We'll see more evidence that this most alien of Doctors feels little empathy for individual humans as the season goes on. He does seem to be fiercely protective of Sarah, of course, where he mostly just verbally abused Harry for being an idiot. I wonder how much of the early dynamic of the new series arose from RTD's love for this era (apparently the man's favorite ever story is Ark in Space). The Ninth Doctor's unswerving devotion to Rose ("I could save the world but lose you!") while constantly belittling "Mickey the idiot" is very Season 12. Of course, Sarah's exit at the end of The Hand of Fear is the proof of the pudding when it comes to the Fourth Doctor's alienness. Of course she matters to him, but he's not of her world, don't try to understand or second-guess his feelings, one day out of the blue he's just going to show her the door.

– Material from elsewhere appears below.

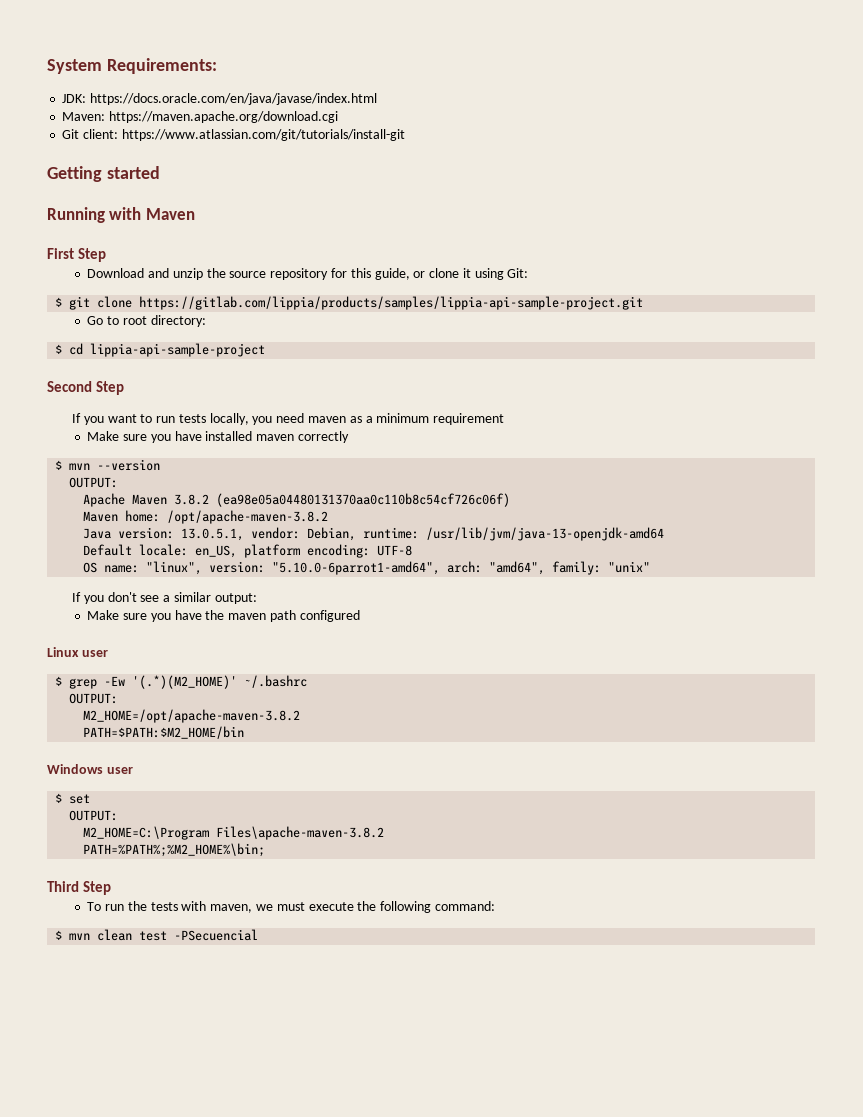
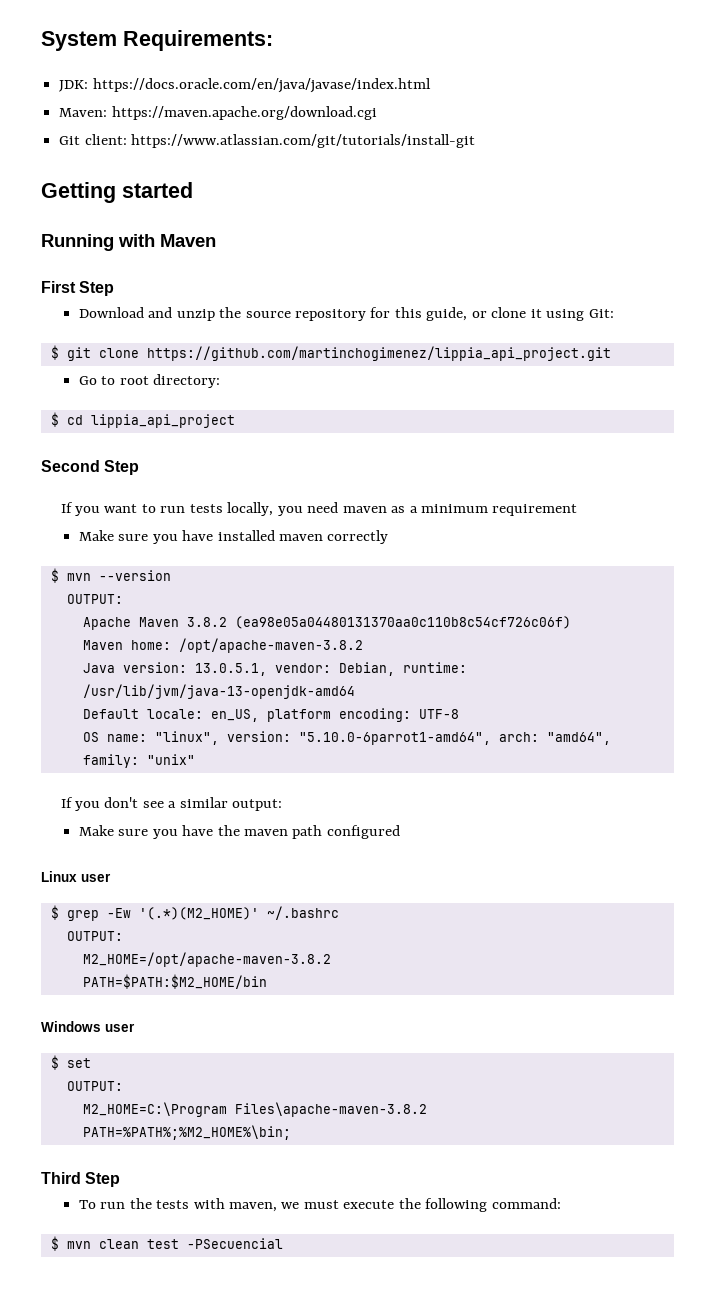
[139,296,644,310] https://gitlab.com/lippia/products/samples/lippia-api-sample-project.git -> [146,346,611,361] https://github.com/martinchogimenez/lippia_api_project.git
[90,343,266,357] lippia-api-sample-project -> [90,414,235,428] lippia_api_project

Anyway, back to grimness and grit: a lot of old school fans want and need that out of their Who. That and plenty of spaceships, aliens and scientific pseudobabble. "Real sci-fi" has a checklist of such approved elements, and takes them all VERY SERIOUSLY INDEED. (I imagine that devotees of the Hinchcliffe era were big fans of the recent Battlestar Galactica reboot too.) The enemies of "real sci-fi" are magical realism, metaphor, satire and silliness - hello the Sylvester McCoy era!

I've always felt that I disliked Eric Saward's mid-80s vision of Who above all others, but I suddenly find it easier to sympathize with him now that I realize that, in many ways, he was just trying to recreate Hinchcliffe Who. Lots of violence and death, heavy reliance on popular old foes to kick the era off, a clownish Doctor (in a literal clownsuit this time), and a certain humorlessness to the approach. You can imagine him being absolutely baffled about how, ten years later, this tack would lead the show not to critical adulation this time, but cancellation.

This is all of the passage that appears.